Thursday, November 14, 2013

on leg cramps in the night...

this week the game got more interesting. the start of a trial run of hydrazine sulfate correlated with the start of searing nerve pain in the chest generally but the affected breast in particular. it was enough for me to cry mummy and resume small maintenance doses of the plant oil i use for breakthru pain. i have never thought it wise to seek out a complete obliteration of pain, i value the feedback. i won't suffer unnecessarily, but a certain level of pain can be borne as sensation and when this arrangement is mastered, the body can begin a dialogue with its host on many levels, all of which lead through complex progress towards simplicity.

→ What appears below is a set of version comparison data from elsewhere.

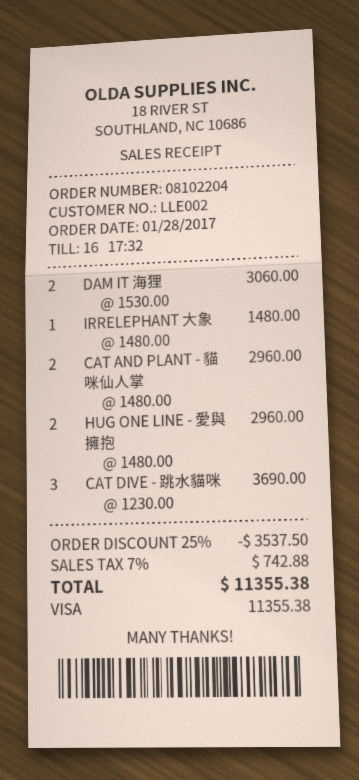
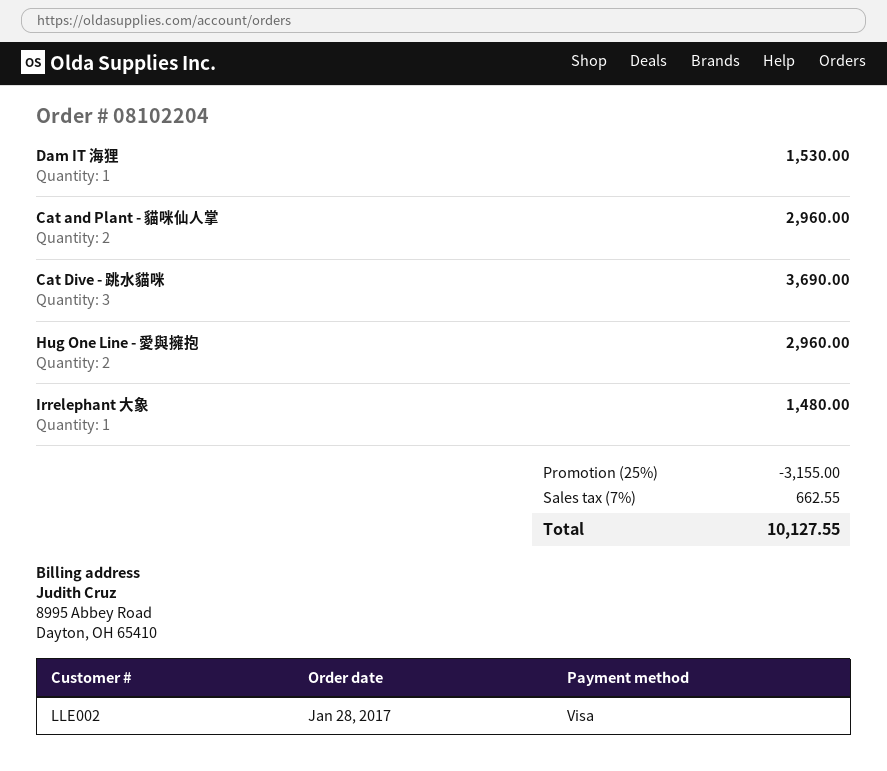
DAM IT 海狸: 2 for 3060.00 -> 1 for 1530.00
discount: 25% = 3537.50 -> 25% = 3155.00
tax: 7% = 742.88 -> 7% = 662.55
total: 11355.38 -> 10127.55

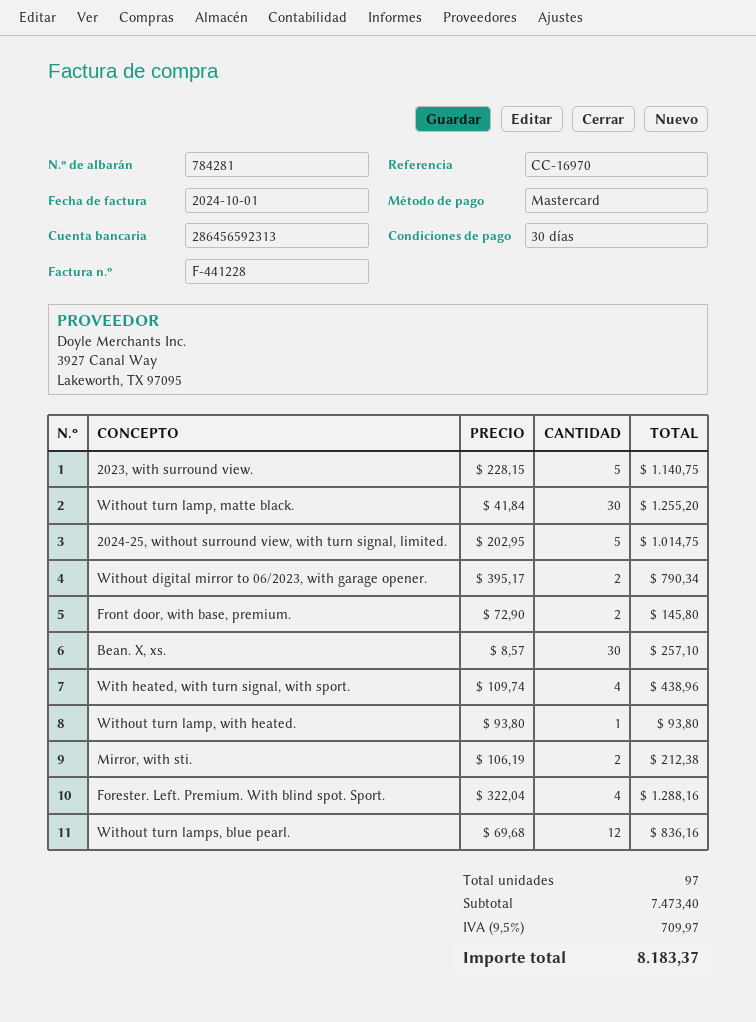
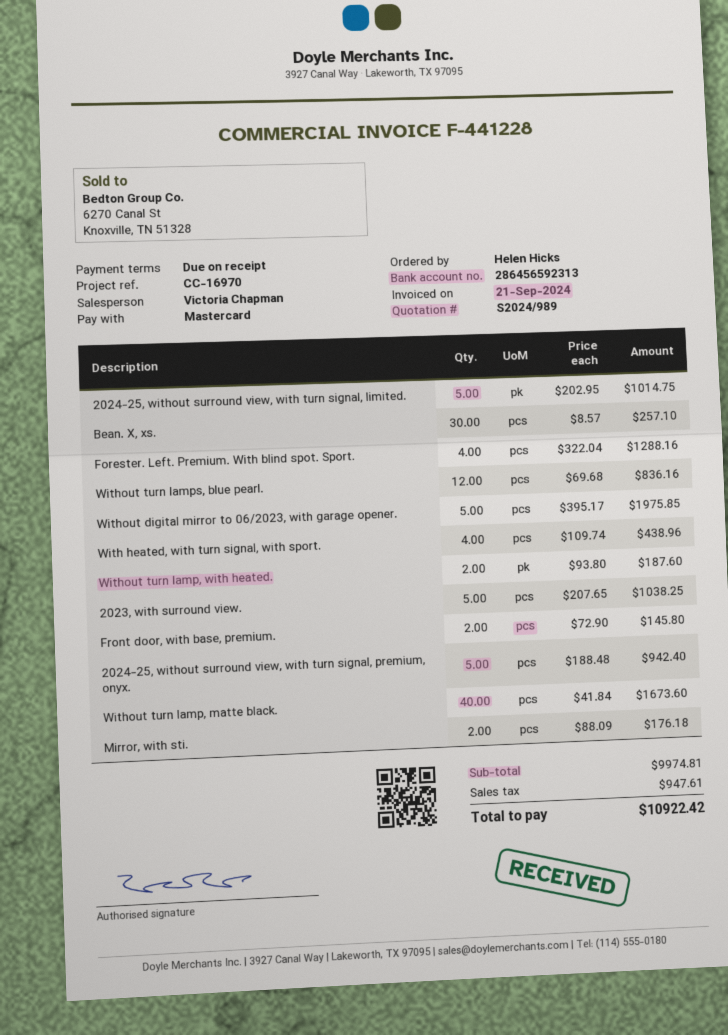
invoice date: 2024-10-01 -> 2024-09-21
payment terms: 30 days -> on receipt
2023, with surround view.: 5 x 228.15 = 1140.75 -> 5 x 207.65 = 1038.25
Without turn lamp, matte black.: 30 x 41.84 = 1255.20 -> 40 x 41.84 = 1673.60
Without digital mirror to 06/2023, with garage opener.: 2 x 395.17 = 790.34 -> 5 x 395.17 = 1975.85
Without turn lamp, with heated.: 1 x 93.80 = 93.80 -> 2 x 93.80 = 187.60
Mirror, with sti.: 2 x 106.19 = 212.38 -> 2 x 88.09 = 176.18
2024-25, without surround view, with turn signal, premium, onyx.: none -> 5 x 188.48 = 942.40
subtotal: 7473.40 -> 9974.81
tax: 709.97 -> 947.61
total: 8183.37 -> 10922.42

it was the recent waking nightmare of muscle cramps that shook me a little more awake than before they woke up to greet me. these are particularly painful, especially when they don't involve the usual location, the calf muscles, the gastrocnemius and soleus complex, but cramp in the deeper leg muscles just proximate to the shin bone like the tibialis anterior and posterior and the flexor digitorium longus, even reaching as high as the popliteus. they come on so suddenly and dramatically it catches you off guard and breathless as to its remediation. the one last night had me gapping like a fish out of water, squealing all the while, especially when it escalated to a peak intensity i hadn't yet met. when the usual stretches and coping mechanisms were failing for the first time in a week now of charleyhorses, my eyes did widen.

i was motivated today to look more closely at my hydration and mineral levels, even though i'd felt safe here since the few foods i'm allowed are naturally rich plant-based sourced of calcium, potassium and magnesium. but i also had to bow before the compromise undertaken knowingly, that i'd begun recently to lean into my yoga practice and that cramping can be expected if you're not scrupulous about health and nutrition, or "weakened by disease"... i didn't consider myself really at risk for either of those since my health feels good overall and i don't feel particularly weakened by disease... a reflection of the work i've been doing with oxygen, diet, IV therapies, and supplementation... that i've had days when i've not felt at my best is not the issue, overall i feel at home in a healthy body engaged together with me on a fight for survival with a very noble adversary.

i came across some interesting info... i've noticed a decline in my edge over the cancer since i started relying a lot on nuts for nutrition and protein... i realized i knew very little about the empirics or the history of nut use by intuitive peoples... 

this is excerpted from a paleo website...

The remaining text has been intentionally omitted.